Lewis’ next move is to stress that in every behavioural choice there must necessarily be at least one possible alternative to the kind of conduct actually chosen. Hence it is contradictory to suggest that God might have made people able to choose without thereby opening up the possibility of their choosing disfavoured alternatives. And, as Lewis quotes St Thomas Aquinas saying, “Nothing which implies contradiction falls under the omnipotence of God” (Summa Theologica, I a, xxv, 4). Therefore God had to either make us with the ability to sin, or not make us at all.
Lewis makes a lot of this as a way of maintaining that much of what is wrong with the Universe results from human misdeeds, and that these are not God’s fault. But Lewis almost but not quite fails to remember that the God(s) of both Christianity and Islam are alleged to be not only the creative initiating cause(s) of the existence of the Universe but also the sustaining cause(s) of the existence and behaviour of everything that is in it. The relation of God the Father to his earthly children in Christianity is thus altogether different from the relations between human fathers and their grown up children. God the Father is all the time in total control of all the behaviour of all his human children. Human fathers, as many of us have occasion ruefully to protest, are not.
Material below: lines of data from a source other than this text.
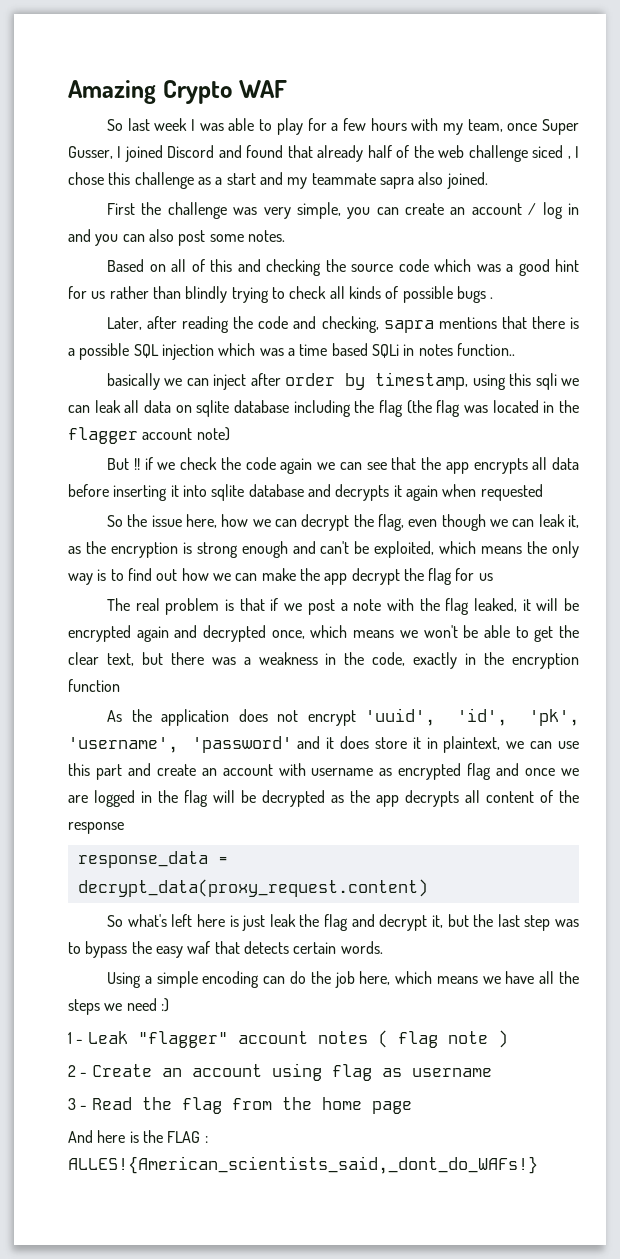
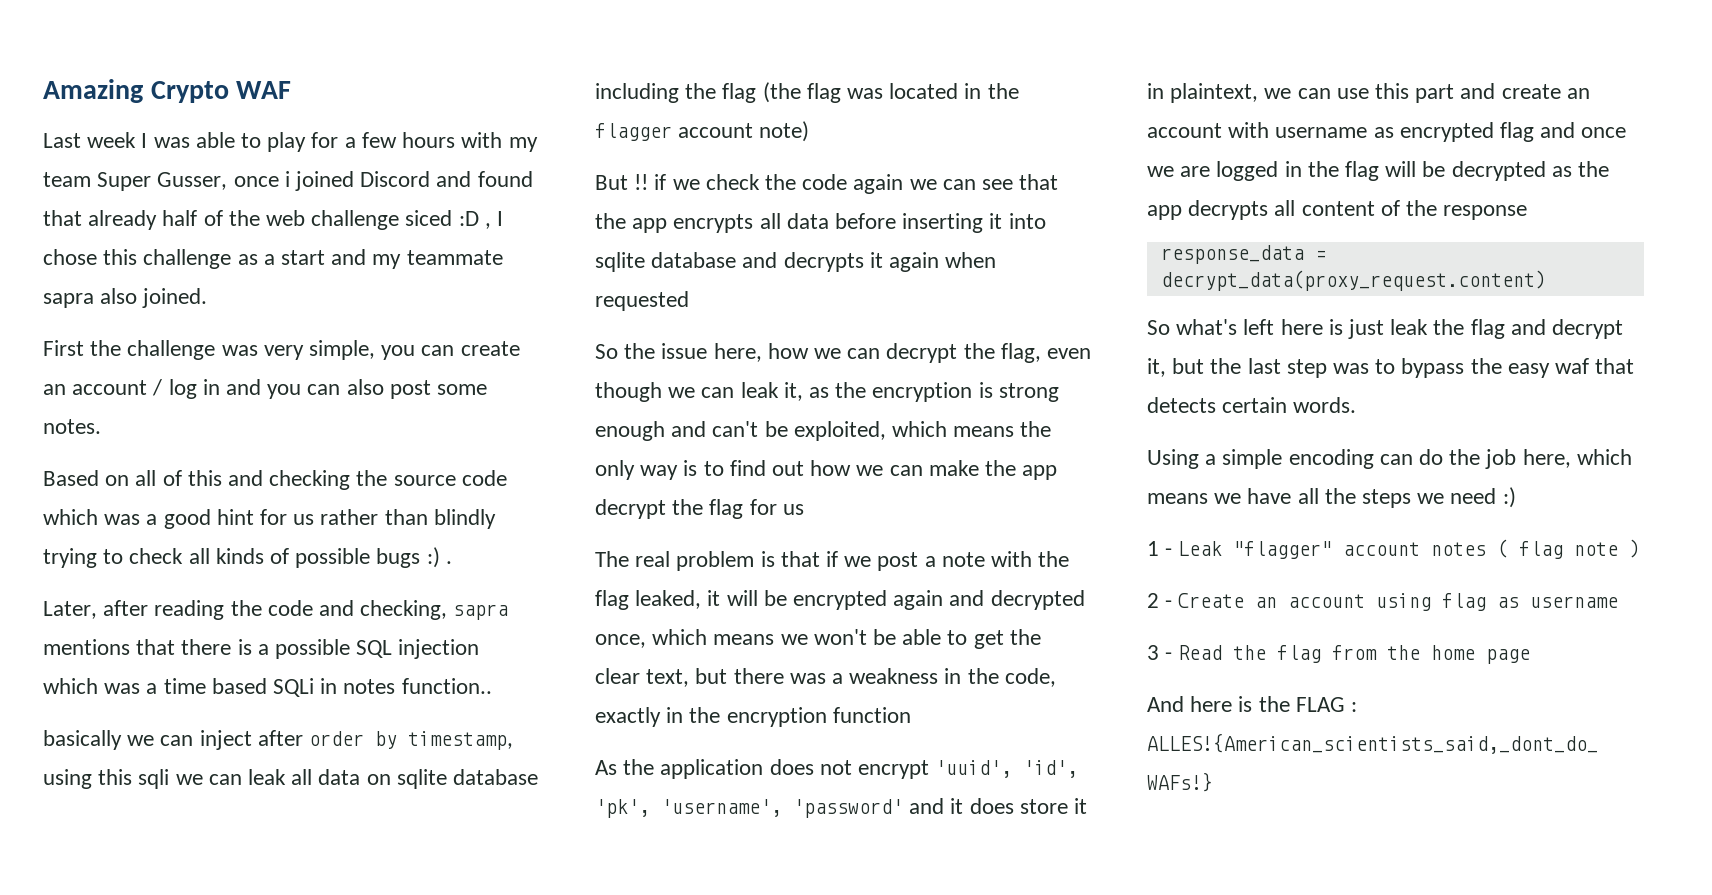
[107,118,150,131] So last -> [43,133,81,148] Last
[467,119,580,135] [68,146,122,159] team, once Super Gusser, I -> [43,171,290,191] team Super Gusser, once i
(564, 151) none -> [458,211,479,226] :D
(486, 294) none -> [426,547,440,568] :)

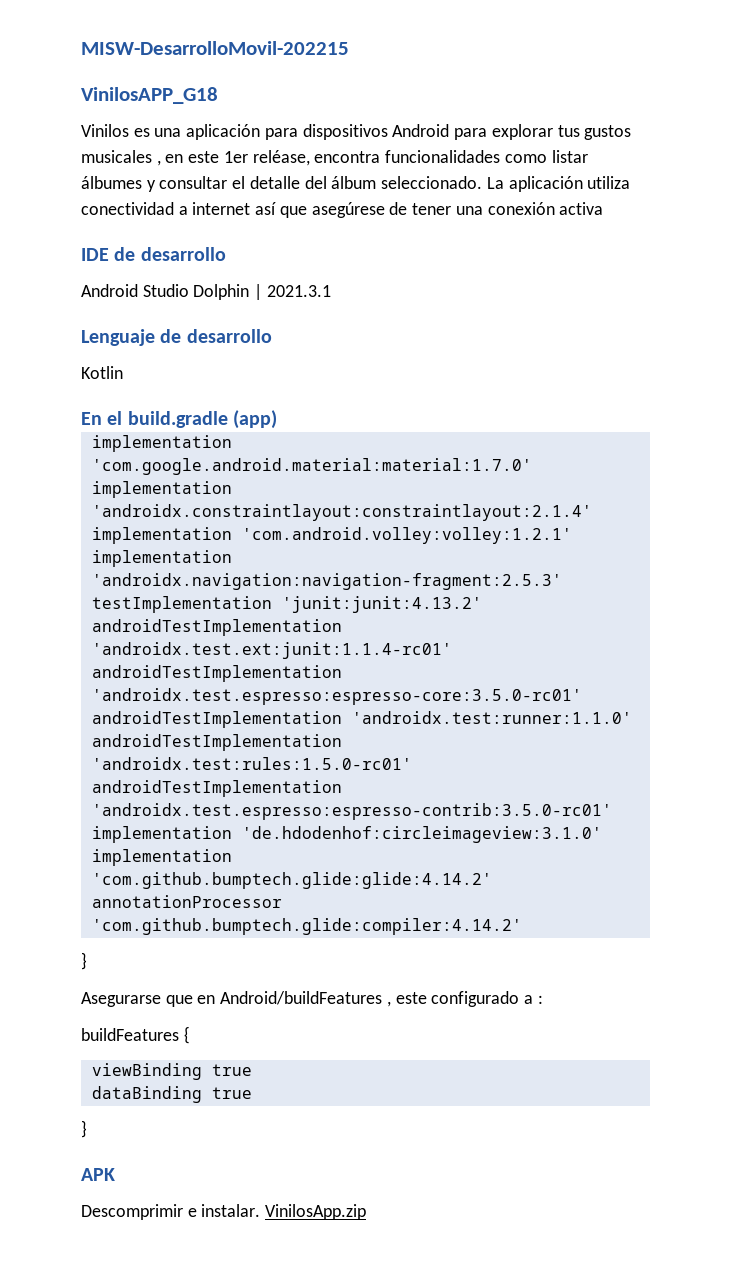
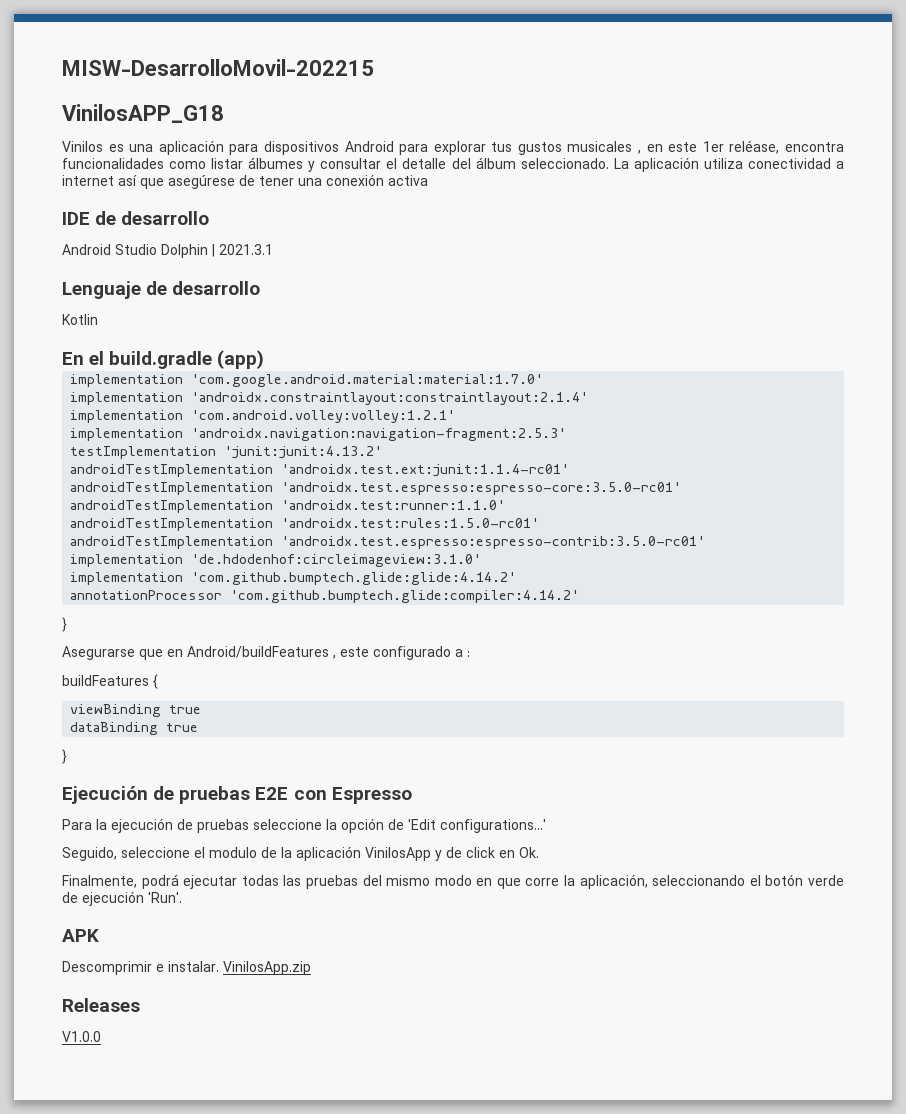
(87, 1129) none -> [62,786,412,804] [62,818,546,833] [62,846,539,861] [62,874,845,889] [62,891,182,906] // Ejecución de pruebas E2E con Espresso // Para la ejecución de pruebas seleccione la opción de 'Edit configurations...' // Seguido, seleccione el modulo de la aplicación VinilosApp y de click en Ok. // Finalmente, podrá ejecutar todas las pruebas del mismo modo en que corre la aplicación, seleccionando el botón verde de ejecución 'Run'.
(367, 1212) none -> [62,998,140,1012] [62,1031,101,1042] // Releases // V1.0.0

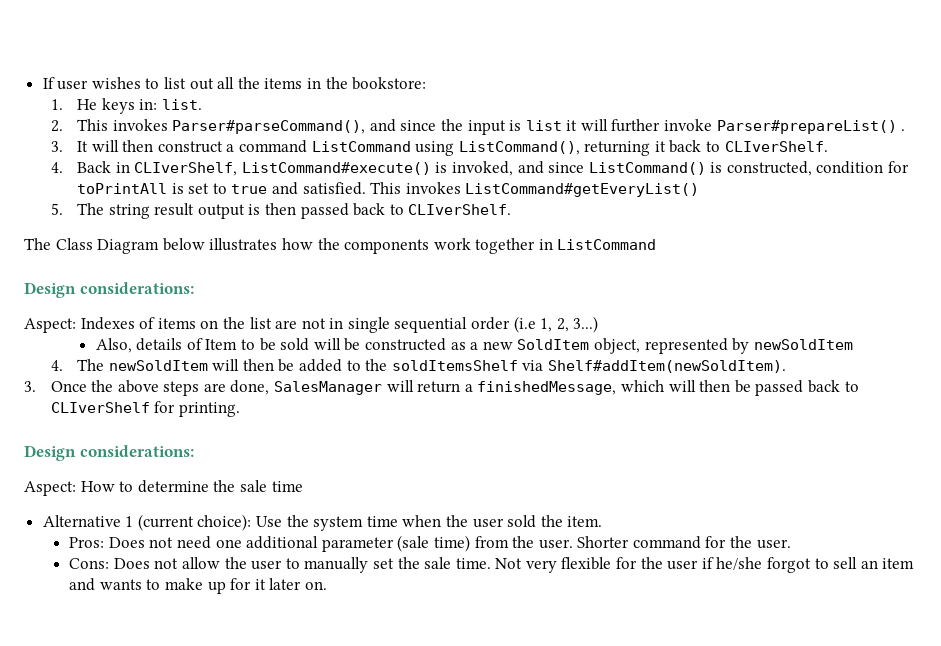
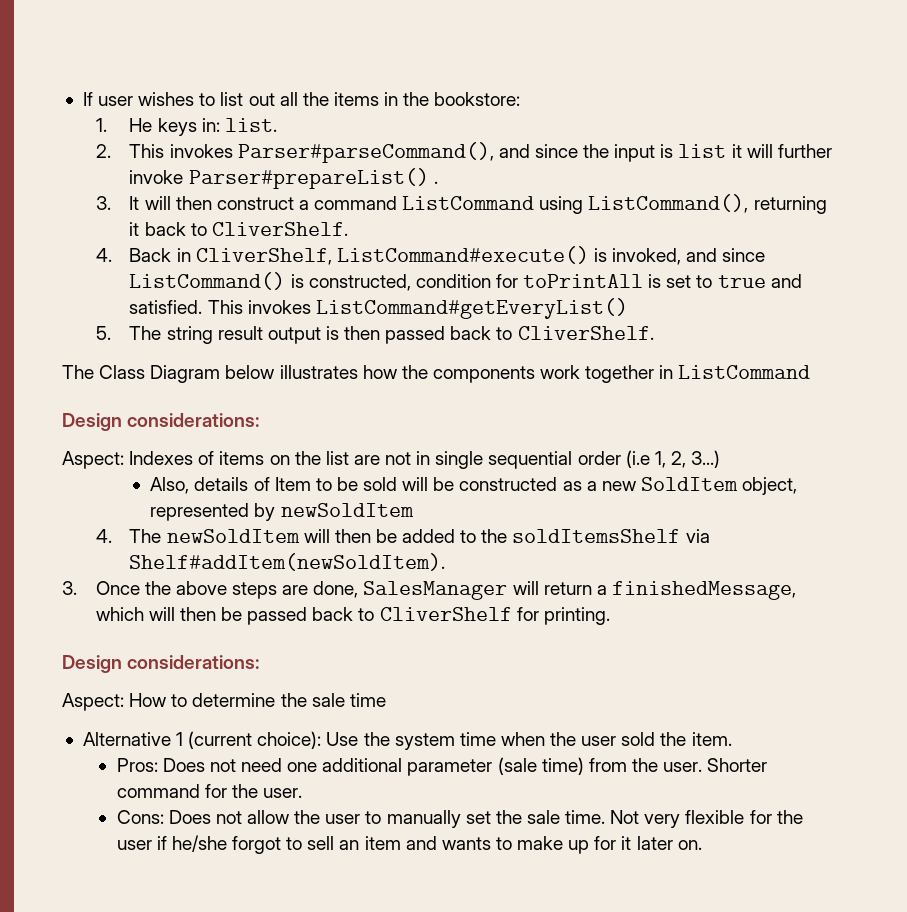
[724,141,828,152] CLIverShelf. -> [211,222,348,236] CliverShelf.
[134,162,238,176] CLIverShelf, -> [195,248,332,265] CliverShelf,
[408,204,512,215] CLIverShelf. -> [517,326,654,340] CliverShelf.
[50,402,150,413] CLIverShelf -> [379,607,512,621] CliverShelf

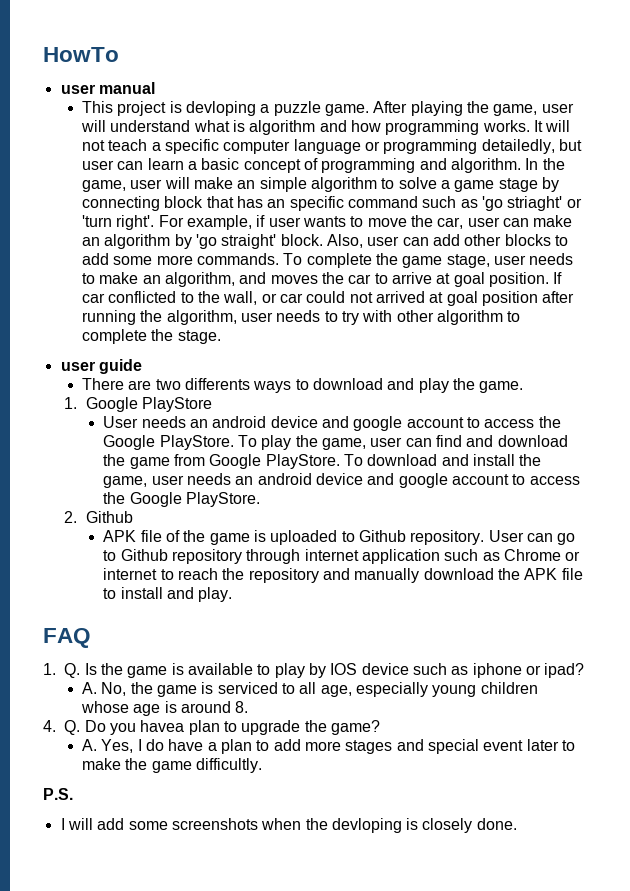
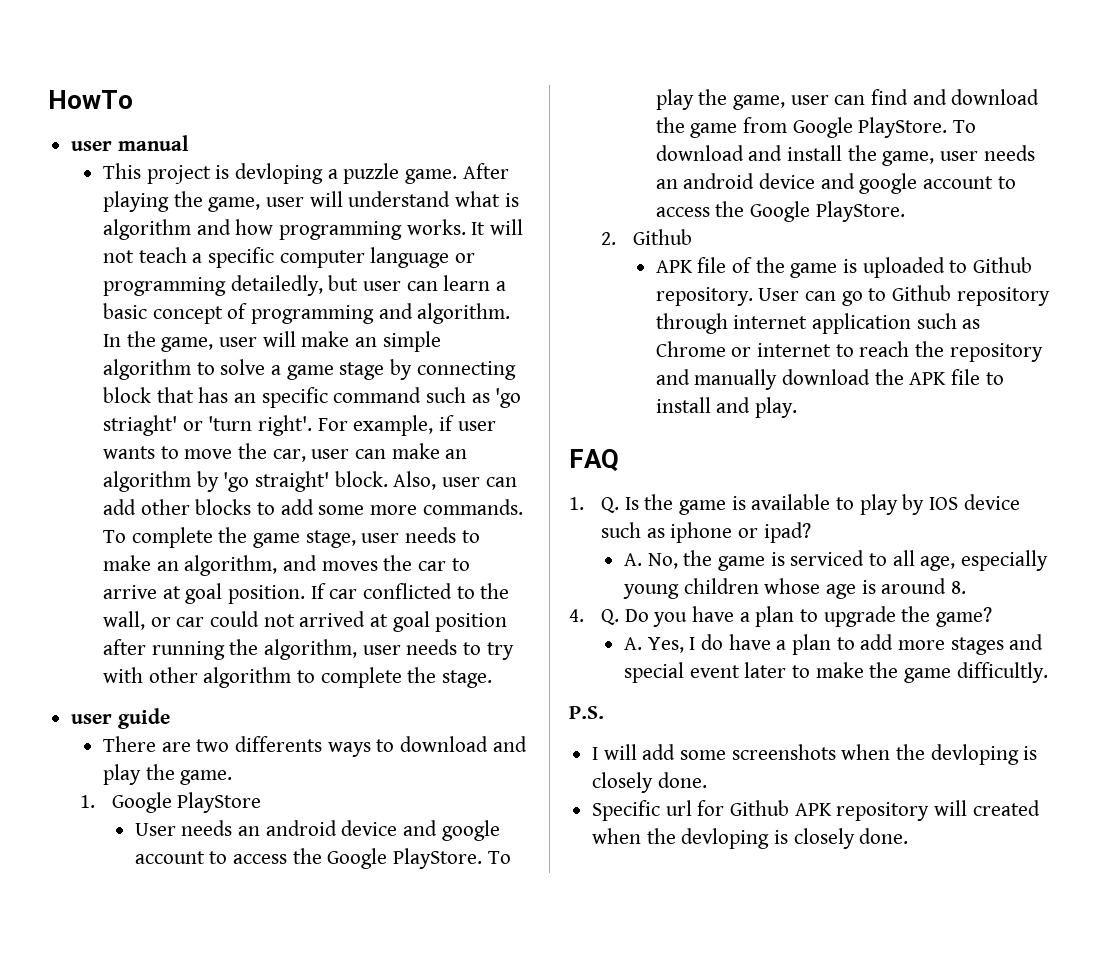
[140,720,185,732] havea -> [691,606,750,622] have a
(517, 824) none -> [592,800,1040,821] [592,828,909,849] // Specific url for Github APK repository will created when the devloping is closely done.

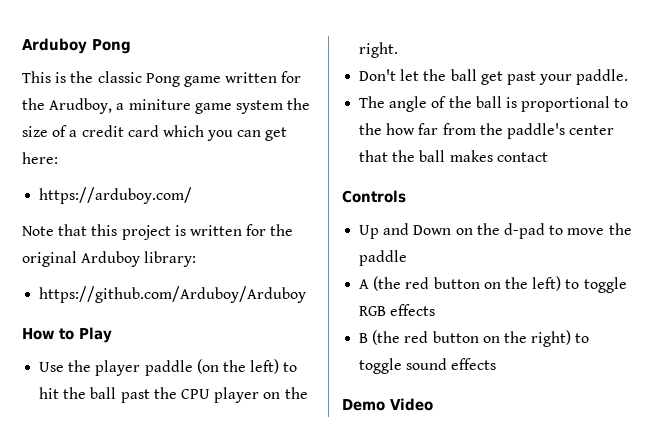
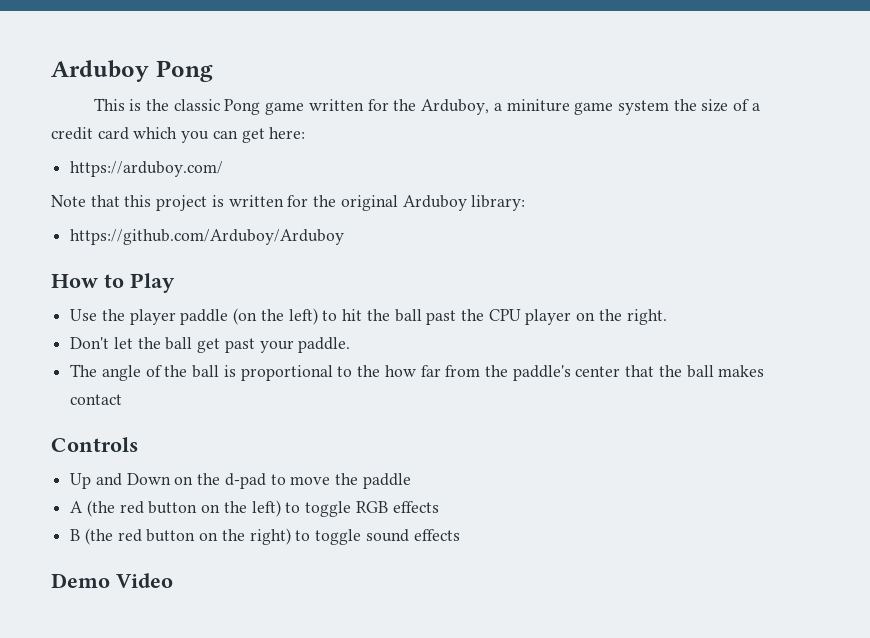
[49,98,113,114] Arudboy, -> [421,99,490,115] Arduboy,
That God is thus always and entirely in control of all his creatures is clearly and most categorically stated in Chapter 67 of Aquinas’ Summa Contra Gentiles:
Just as God not only gave being to things when they first began, but is also – as the conserving cause of being – the cause of their being as long as they last … so He also not only gave things their operative powers when they were first created, but is always the cause of these in things. Hence, if this divine influence stopped every operation would stop. Every operation, therefore, of anything is traced back to Him as its cause.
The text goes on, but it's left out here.